Bohemian Rhapsody 2018 Review: Rami Malek and Queen

Bohemian Rhapsody Movie 2018

Bohemian Rhapsody (2018)
Director: Bryan Singer (credited), Dexter Fletcher (completed film)
Screenwriter: Anthony McCarten
Starring: Rami Malek, Lucy Boynton, Gwilym Lee, Ben Hardy, Joe Mazzello, Aidan Gillen, Tom Hollander, Allen Leech, Mike Myers

Bohemian Rhapsody, the biopic centered on Freddie Mercury and the story of Queen, arrived after a long, troubled production history. The project lingered for more than a decade under 20th Century Fox, cycling through writers and filmmakers while the surviving members of Queen and their management closely controlled the film’s direction. That careful oversight was intended to preserve Mercury’s legacy, but it also constrained the filmmakers’ ability to probe deeper into the complexities of the man behind the legend.

Production turmoil intensified when director Bryan Singer was dismissed partway through principal photography and Dexter Fletcher stepped in to finish the movie. That highly publicized change contributed to a sense of unevenness throughout the finished film. The end product is a loud, crowd-pleasing musical biopic that often prioritizes spectacle over psychological insight, shaping Freddie Mercury and his bandmates into near-mythic figures rather than fully three-dimensional people.

From a narrative standpoint, the film moves briskly from milestone to milestone. Scenes are assembled to hit key events and tour dates, and many sequences function as tidy checkboxes rather than revealing moments that deepen our understanding of Mercury’s inner life. For viewers already familiar with Freddie’s charisma, sexuality, and hedonistic tendencies, the film rarely offers fresh revelations. Even his most significant personal relationship, with Mary Austin (Lucy Boynton), plays out at a distance; the film never quite captures the intimacy and nuance of that bond.

Rami Malek delivers a physically accurate and charismatic portrayal on stage, and his resemblance to Mercury is striking. But the performance often feels like part of the film’s broader mythmaking. The heavy reliance on lip-syncing and carefully staged concert recreations turns the movie into a series of theatrical set pieces rather than a deep character study. When the script does gesture toward Mercury’s interior struggles, the moments are fleeting and insufficiently explored, leaving an emotional hollow at the center of the drama.

Aesthetically, the film is inconsistent. Some sequences capture the energy and ambition of Queen’s studio process, offering enjoyable glimpses of their collaborative craftsmanship. Yet on the whole the visual approach lacks a cohesive identity. Montage and montage-driven coverage are used heavily to gloss over transitions and compress complex events. Even large set pieces such as the Live Aid recreation—intended to be the film’s triumphant climax—can feel like a polished karaoke tribute rather than an urgent cinematic reinvention of that iconic performance.

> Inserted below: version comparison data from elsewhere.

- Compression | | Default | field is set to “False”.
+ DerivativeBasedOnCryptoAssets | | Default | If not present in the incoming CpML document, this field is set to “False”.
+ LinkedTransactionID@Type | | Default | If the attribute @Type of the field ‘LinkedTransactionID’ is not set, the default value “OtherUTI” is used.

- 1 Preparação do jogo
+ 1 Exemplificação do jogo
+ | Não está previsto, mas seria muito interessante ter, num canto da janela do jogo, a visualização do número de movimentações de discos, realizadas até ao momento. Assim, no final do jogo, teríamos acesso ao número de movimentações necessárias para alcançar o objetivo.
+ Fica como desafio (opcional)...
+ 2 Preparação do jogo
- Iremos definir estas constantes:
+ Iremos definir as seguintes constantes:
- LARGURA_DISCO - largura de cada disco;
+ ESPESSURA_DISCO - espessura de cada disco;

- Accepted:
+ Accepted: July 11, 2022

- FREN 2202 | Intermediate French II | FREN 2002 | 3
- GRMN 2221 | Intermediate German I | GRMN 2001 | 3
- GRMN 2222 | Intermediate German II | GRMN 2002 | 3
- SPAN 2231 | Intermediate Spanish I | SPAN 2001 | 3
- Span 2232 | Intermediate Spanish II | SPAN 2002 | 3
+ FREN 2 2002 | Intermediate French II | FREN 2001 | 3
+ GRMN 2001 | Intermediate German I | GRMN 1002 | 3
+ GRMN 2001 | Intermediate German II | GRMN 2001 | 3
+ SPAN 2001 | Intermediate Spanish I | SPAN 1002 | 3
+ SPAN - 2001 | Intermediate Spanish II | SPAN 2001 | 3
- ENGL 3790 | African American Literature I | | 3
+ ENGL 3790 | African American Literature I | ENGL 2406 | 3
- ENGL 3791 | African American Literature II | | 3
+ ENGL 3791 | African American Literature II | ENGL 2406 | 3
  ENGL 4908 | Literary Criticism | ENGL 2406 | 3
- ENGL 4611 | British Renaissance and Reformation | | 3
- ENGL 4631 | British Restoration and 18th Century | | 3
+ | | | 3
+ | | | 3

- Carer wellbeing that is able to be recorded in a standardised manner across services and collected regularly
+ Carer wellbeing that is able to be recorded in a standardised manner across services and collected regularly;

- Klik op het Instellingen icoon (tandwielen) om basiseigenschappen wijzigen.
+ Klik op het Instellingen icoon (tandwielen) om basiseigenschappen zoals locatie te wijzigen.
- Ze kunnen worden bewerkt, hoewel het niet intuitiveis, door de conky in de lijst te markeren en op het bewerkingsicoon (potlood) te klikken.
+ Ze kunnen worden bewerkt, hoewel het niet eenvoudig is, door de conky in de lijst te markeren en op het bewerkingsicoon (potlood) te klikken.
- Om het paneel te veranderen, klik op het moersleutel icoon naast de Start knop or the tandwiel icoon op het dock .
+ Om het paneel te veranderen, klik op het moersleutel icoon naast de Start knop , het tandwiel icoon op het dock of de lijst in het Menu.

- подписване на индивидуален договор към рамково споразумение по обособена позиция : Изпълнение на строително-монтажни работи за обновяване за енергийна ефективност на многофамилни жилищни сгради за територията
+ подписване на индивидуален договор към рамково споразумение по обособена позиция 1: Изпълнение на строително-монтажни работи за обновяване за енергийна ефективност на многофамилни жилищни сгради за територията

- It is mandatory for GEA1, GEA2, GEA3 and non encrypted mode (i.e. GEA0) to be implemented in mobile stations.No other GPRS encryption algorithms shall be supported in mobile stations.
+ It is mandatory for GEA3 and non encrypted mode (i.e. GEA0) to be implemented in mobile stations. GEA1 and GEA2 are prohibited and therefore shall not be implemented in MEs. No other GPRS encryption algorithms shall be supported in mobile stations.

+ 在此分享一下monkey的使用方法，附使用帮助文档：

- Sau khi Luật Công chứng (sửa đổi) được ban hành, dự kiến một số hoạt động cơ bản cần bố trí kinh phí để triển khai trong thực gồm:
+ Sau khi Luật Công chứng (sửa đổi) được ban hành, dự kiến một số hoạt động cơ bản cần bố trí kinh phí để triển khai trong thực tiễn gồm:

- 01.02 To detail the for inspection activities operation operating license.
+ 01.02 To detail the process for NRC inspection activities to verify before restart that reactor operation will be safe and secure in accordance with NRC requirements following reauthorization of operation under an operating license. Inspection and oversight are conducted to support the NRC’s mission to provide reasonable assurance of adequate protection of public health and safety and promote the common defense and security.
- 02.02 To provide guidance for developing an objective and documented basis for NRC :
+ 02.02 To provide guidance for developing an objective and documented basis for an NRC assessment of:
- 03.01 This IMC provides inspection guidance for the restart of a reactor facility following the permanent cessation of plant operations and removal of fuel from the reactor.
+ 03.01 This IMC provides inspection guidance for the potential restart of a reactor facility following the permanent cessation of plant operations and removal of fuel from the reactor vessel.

Still, the film is not without merit. It acknowledges the band’s musical inventiveness in places, and scenes devoted to songwriting and studio experiments are genuinely entertaining. Gwilym Lee captures Brian May’s mannerisms and musical authority with impressive fidelity. Ben Hardy brings energy to the role of Roger Taylor, though some supporting players, like Joe Mazzello as John Deacon, receive limited material to make an impact. The hair, makeup, and costume departments deserve credit: the film nails the period glam and stage personas that defined Queen’s visual identity.

Ultimately, Bohemian Rhapsody 2018 functions best as a greatest-hits cinematic experience. It celebrates the music, and for many viewers that will be enough—the songs do what they’ve always done: they move people. But as a biographical film about Freddie Mercury, it chooses safety over risk, opting for reverent depiction rather than probing interrogation. The result is a crowd-pleasing, occasionally thrilling movie that falls short of offering new insight into its complex subject.

Given the film’s stop-and-start production and creative compromises, it feels as if two different approaches were stitched together: a glossy concert film and a conventional biopic. Editing choices emphasize major narrative beats and musical highlights while discarding subtler connective tissue. The audience is left to supply much of the emotional heft, singing along during the highs and filling in the blanks during quieter moments.